Westside Pine, on the Esplanade, is the current holder of the Shetland Retailers’ Association Millennium Cup for the best window display – they’ve held it for two years running now. I asked the owner Janet Davidge about today’s competition.
“There are three trophies altogether. One was donated by a watchmaker, and it’s wooden, with a silver watch in the middle. Then there’s the Millennium Cup, which replaced an older trophy awarded by the former Chamber of Commerce. Then there’s a trophy chosen by bairns for their favourite window – Bell’s Brae and Sound pupils, I think it’s P6 and P7, take turn about in choosing. Most of the retailers in the town take part now.”

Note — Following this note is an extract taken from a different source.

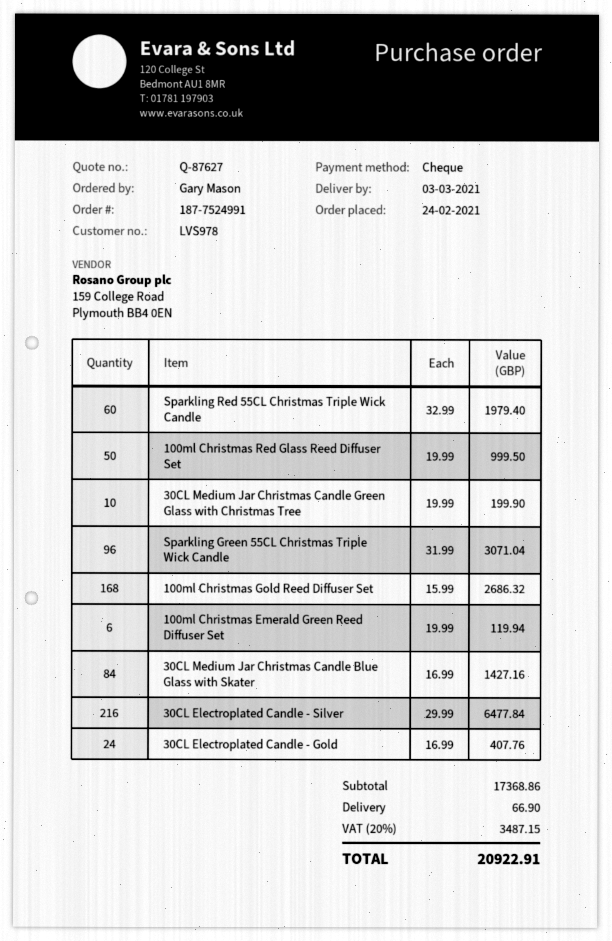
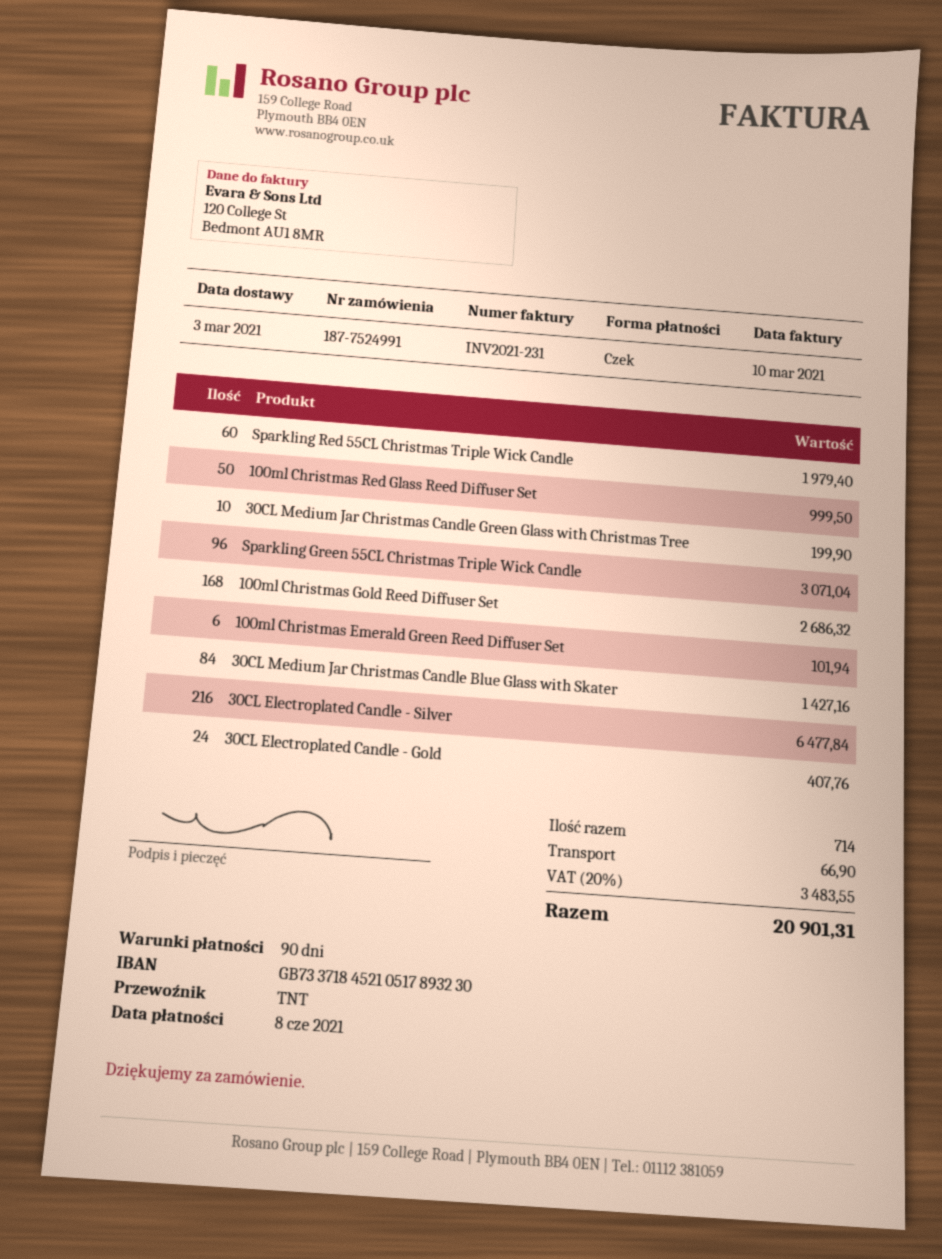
100ml Christmas Emerald Green Reed Diffuser Set: 6 for 119.94 -> 6 for 101.94
tax: 20% = 3487.15 -> 20% = 3483.55
total: 20922.91 -> 20901.31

What’s her theme for this year?
“We’re going for very traditional. One is half-finished, but I’d need to get on with it – once it gets busy you can’t get more than a minute working before you’re called away!”

Street lighting seems to have begun in the sixties, with simple strings of lights and the first tree at the Market Cross. A photo from the 1980s shows a star with a laughing moon on each side of it strung across the Street in front of the Central Bakery, now Harry’s, and more stars leading along to Harbour Street.

Neil Robertson of the Roads department is in charge of putting up today’s Christmas lights in Shetland.

“At the moment we have ten strings of lights in the street. Those were replaced in 2005 / 2006, so they’re pretty new, but they take a fair battering, and there’s always maintenance to do. The ones on the Esplanade belong to the Harbour Trust, but we maintain them too. I’m not sure if there will be any there this year, because the CCTV installation moved one of the lighting columns, so the spacing is wrong now. If there are any, it’ll only be a short length.”

Lighting up individual houses is definitely a new thing, begun within the last 10 years, and now seen throughout Shetland. Driving down to Sumburgh in the dark you see every second house with a line of icicles along the eaves, or flashing coloured lights in the garden. A drive along South Lochside is one of my Christmas treats; there’s a wealth of flashing-legged reindeer, illuminated snowmen and Santas climbing drainpipes, as well as a Christmas tree, real or artificial, in nearly every window. You wonder about the householders’ electricity bills, but in fact most of the illuminations are LEDs, and so use much less power than you’d fear.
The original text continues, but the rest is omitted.